Are there some legitimately beneficial activities that could be covered by this active defense provision? Yes, it's broad enough to cover many scenarios, good and bad. During the GA House hearing, some legislators indicated that the active defense provision could actually protect independent security research – which is typically not how "active defense" is conceived and further indicates legislators' intent to construe the term broadly. The goal of protecting researchers could be accomplished with something much more clearly defined. The sponsors of SB 315 worried (not unreasonably) that a broad security researcher carve-out could be abused by bad actors, but this vague active defense provision actually seems to run a greater risk.

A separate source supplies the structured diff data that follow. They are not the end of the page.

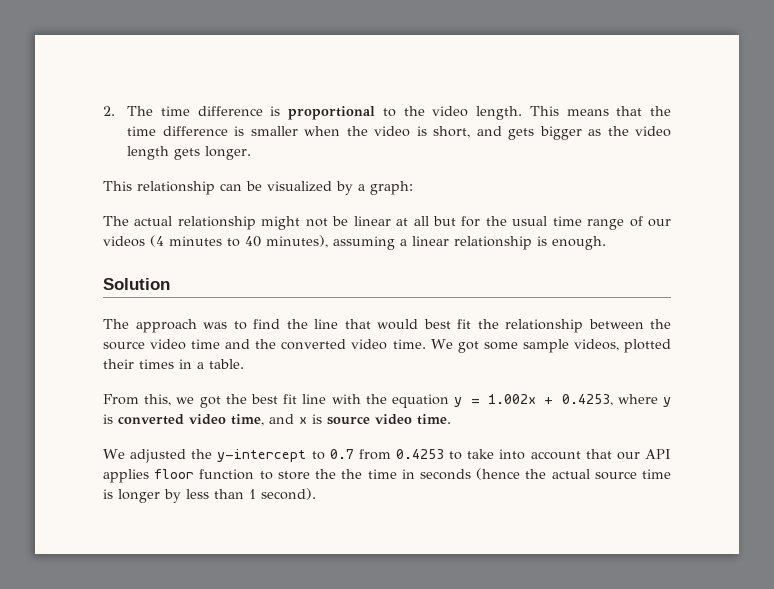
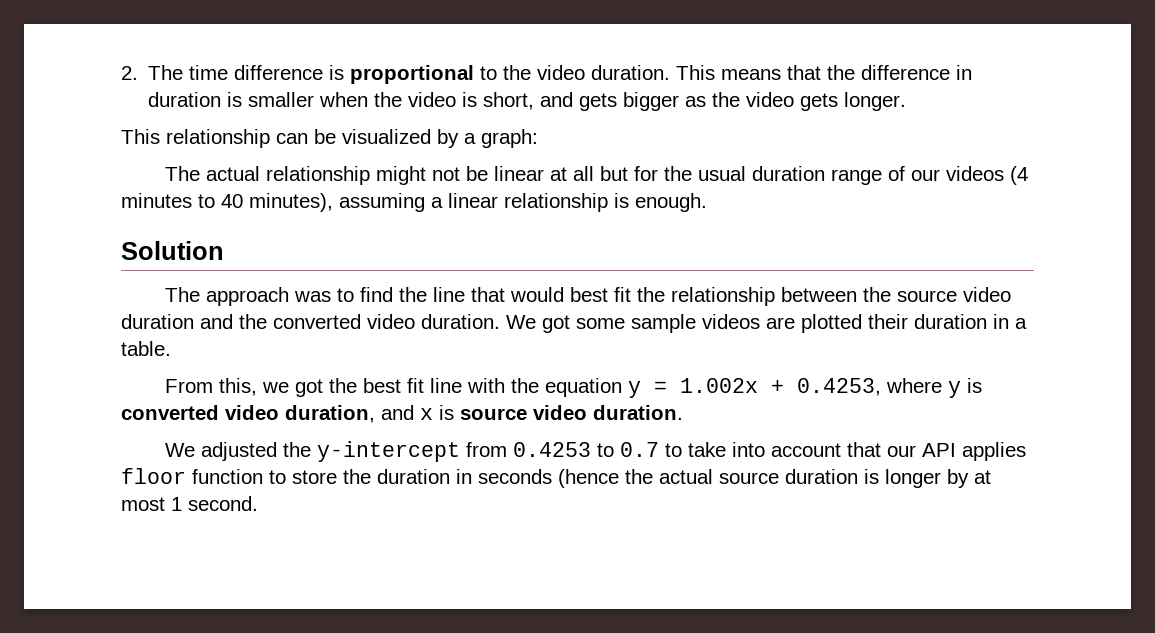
[475,106,522,120] length. -> [591,65,671,80] duration.
[126,126,228,136] time difference -> [861,65,973,80] [148,92,222,107] difference in duration
[126,146,169,160] length -> (795, 99) none
[552,216,582,226] time -> [752,166,826,181] duration
[191,339,221,349] time -> [121,314,194,329] duration
[392,339,426,349] time. -> [421,314,500,329] duration.
[573,339,619,351] videos, -> [702,314,795,329] videos are
[139,359,174,369] times -> [914,314,987,329] duration
[231,414,264,426] time, -> [285,405,375,423] duration,
[417,414,451,425] time. -> [593,405,683,420] duration.
[311,449,444,460] to 0.7 from 0.4253 -> [466,442,660,457] from 0.4253 to 0.7
[341,469,397,479] the time -> [377,469,450,484] duration
[642,469,672,479] time -> [785,469,858,484] duration
[186,488,316,500] less than 1 second). -> [974,470,991,484] [121,496,258,511] at most 1 second.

Obviously hacking back off your own network remains illegal at the federal level under CFAA, so federal law enforcement could still prosecute such behavior, though SB 315 would prevent Georgia from using its resources to do so. In addition, any hacking back authorized under SB 315 would be limited to unauthorized access only – activity that involved damage or theft would still be illegal under Georgia's other computer crime laws. It is also true that, since this is an exception to the creation of a new crime, Georgia state law may not have prevented hacking back prior to SB 315, and a veto of SB 315 would maintain the status quo.
Nonetheless, SB 315 would affirmatively authorize hack back behavior in Georgia, becoming the first state to do so, with the side effect of giving a normalizing boost to the federal legislation. We think ultimately this precedent would be bad for cybersecurity and risks harming innocent users, and that – at minimum – the legislation should be rejected until "active defense" is defined much more clearly and narrowly.